In real-life history, the first form of iron to be refined was wrought iron, which is nearly pure iron, having low carbon content. It was produced from ore by a low-temperature furnace process (the "bloomery") in which the ore/iron remains solid and impurities (slag) are progressively removed by hammering ("working", hence "wrought"). This began in the middle East, around 1800 BCE.

Historically, the next forms of iron to be refined were those of high carbon content. This was the result of the development of a more sophisticated kind of furnace, the blast furnace, capable of reaching higher temperatures. The real advantage of the blast furnace is that it melts the metal, allowing it to be cast straight into a shape supplied by a mould, rather than having to be gradually beaten into the desired shape. A side effect of the blast furnace is that carbon from the furnace's fuel is unavoidably incorporated into the metal. Normally iron is processed twice through the blast furnace: once producing "pig iron", which has very high carbon content and lots of impurities but lower melting point, casting it into rough ingots, then remelting the pig iron and casting it into the final moulds. The result is called "cast iron". Pig iron was first produced in China around 1200 BCE, and cast iron later in the 5th century BCE. Incidentally, the Chinese did not have the bloomery process, so this was their first iron refining process, and, unlike the rest of the world, their first wrought iron was made from pig iron rather than directly from ore.

Carbon steel, with intermediate carbon content, was developed much later, in Europe in the 17th century CE. It required a more sophisticated process, because the blast furnace made it extremely difficult to achieve a controlled carbon content. Tweaks of the blast furnace would sometimes produce an intermediate carbon content by luck, but the first processes to reliably produce steel were based on removing almost all the carbon from pig iron and then explicitly mixing a controlled amount of carbon back in.

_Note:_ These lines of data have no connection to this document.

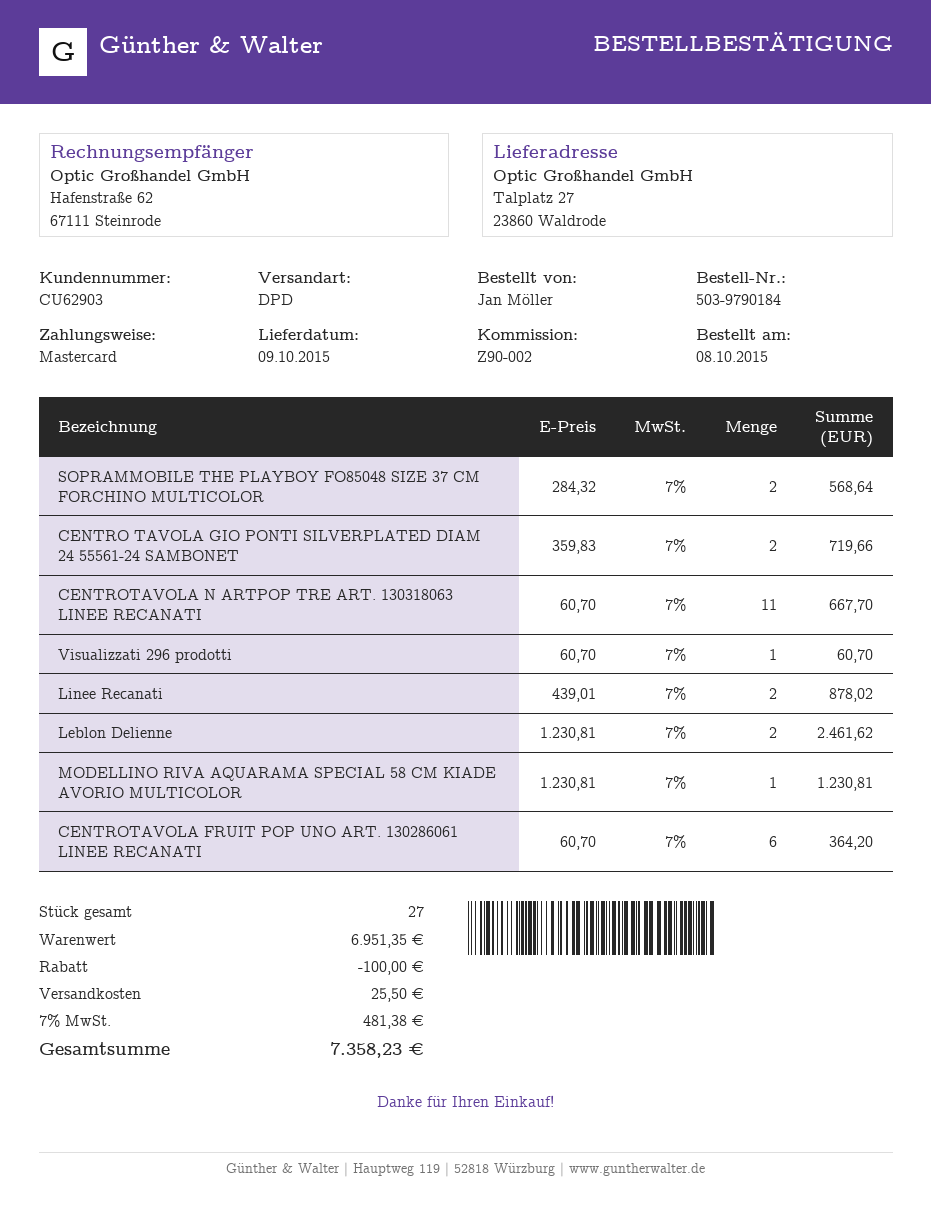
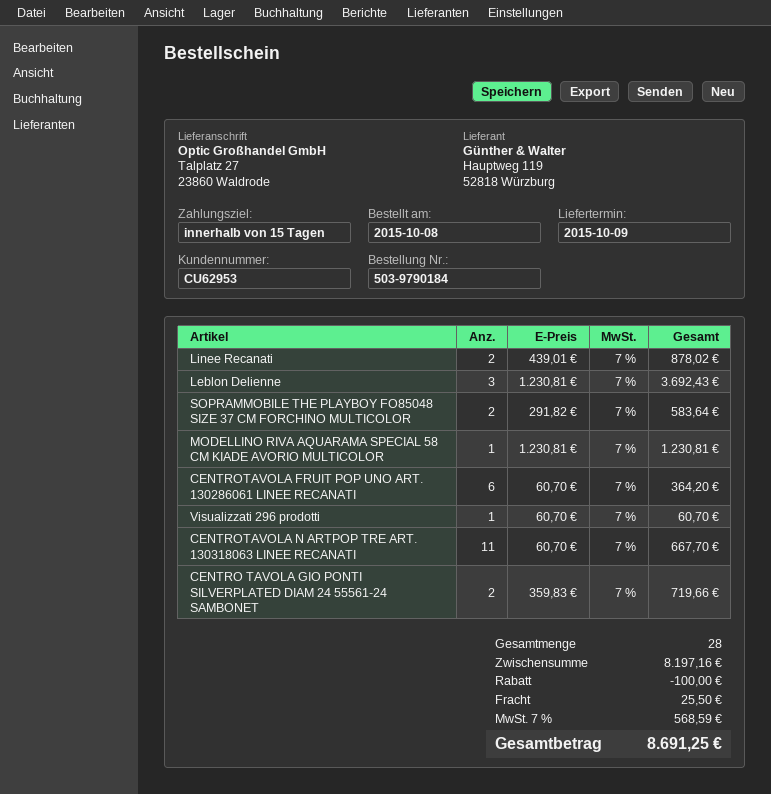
customer number: CU62903 -> CU62953
SOPRAMMOBILE THE PLAYBOY FO85048 SIZE 37 CM FORCHINO MULTICOLOR: 2 x 284.32 = 568.64 -> 2 x 291.82 = 583.64
Leblon Delienne: 2 x 1230.81 = 2461.62 -> 3 x 1230.81 = 3692.43
total quantity: 27 -> 28
subtotal: 6951.35 -> 8197.16
tax: 7% = 481.38 -> 7% = 568.59
total: 7358.23 -> 8691.25

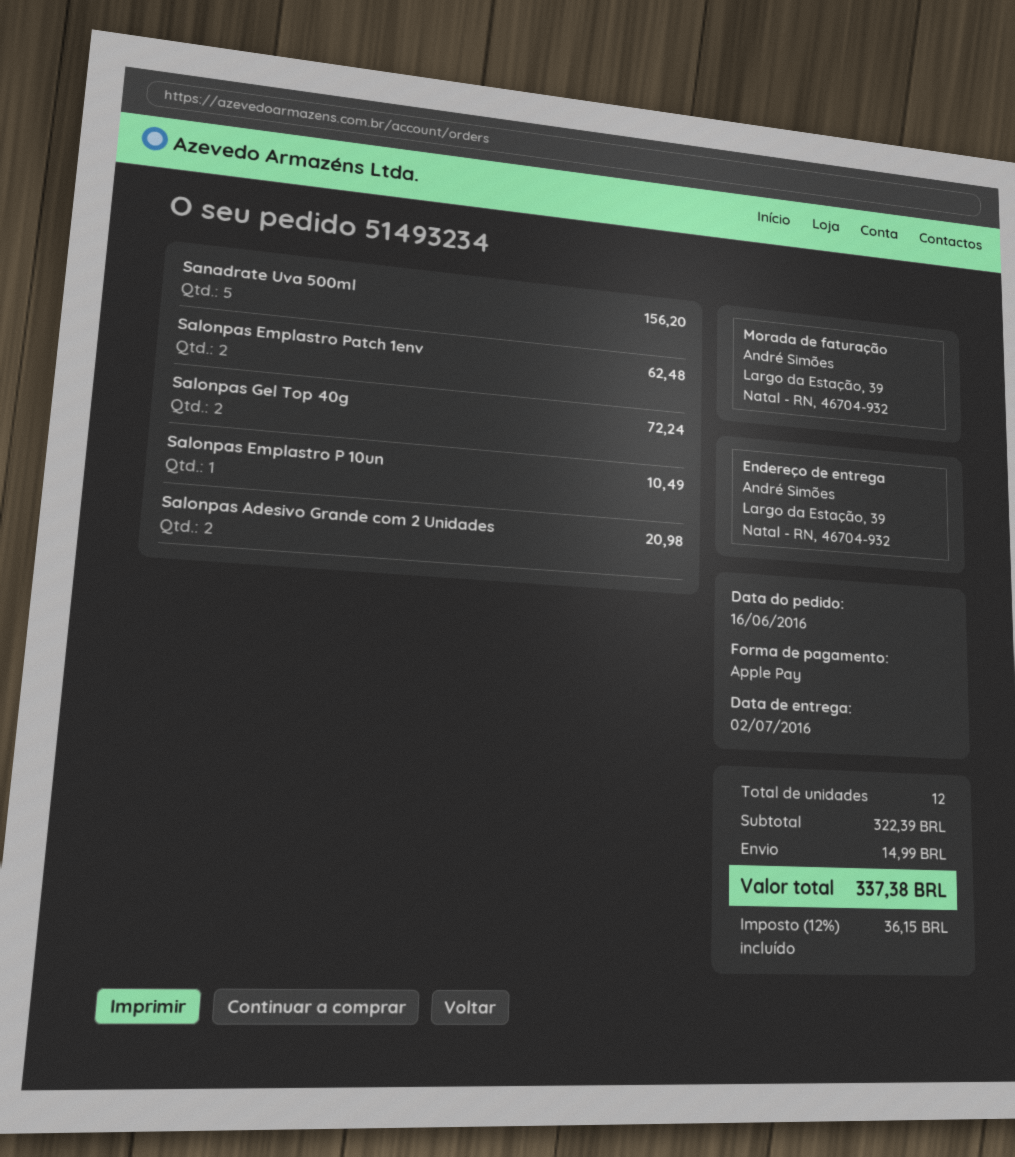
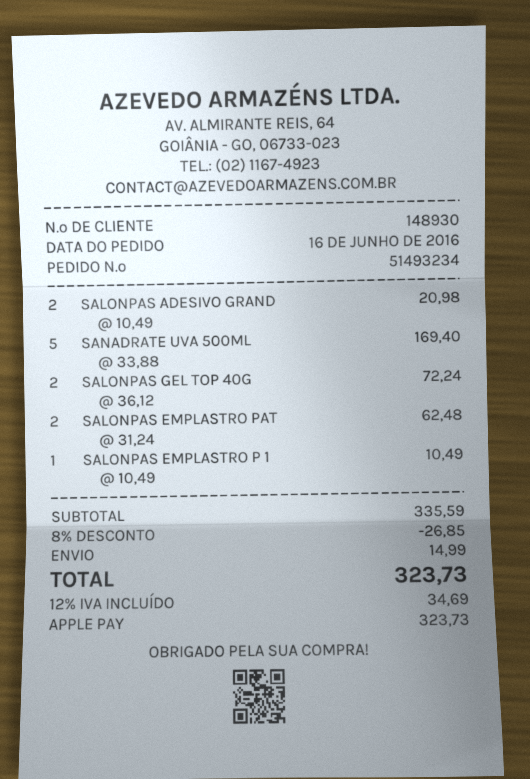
Sanadrate Uva 500ml: 5 for 156.20 -> 5 for 169.40
subtotal: 322.39 -> 335.59
discount: none -> 8% = 26.85
tax: 12% = 36.15 -> 12% = 34.69
total: 337.38 -> 323.73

In the game, the bloomery process is represented by ordinary cooking or grinding of an iron lump. The lump represents unprocessed ore, and is identified only as "iron", not specifically as wrought iron. This standard refining process produces dust or an ingot which is specifically identified as wrought iron. Thus the standard refining process produces the (nearly) pure metal.

Cast iron is trickier. You might expect from the real-life notes above that cooking an iron lump (representing ore) would produce pig iron that can then be cooked again to produce cast iron. This is kind of the case, but not exactly, because as already noted cooking an iron lump produces wrought iron. The game doesn't distinguish between low-temperature and high-temperature cooking processes: the same furnace is used not just to cast all kinds of metal but also to cook food. So there is no distinction between cooking processes to produce distinct wrought iron and pig iron. But repeated cooking is available as a game mechanic, and is indeed used to produce cast iron: re-cooking a wrought iron ingot produces a cast iron ingot. So pig iron isn't represented in the game as a distinct item; instead wrought iron stands in for pig iron in addition to its realistic uses as wrought iron.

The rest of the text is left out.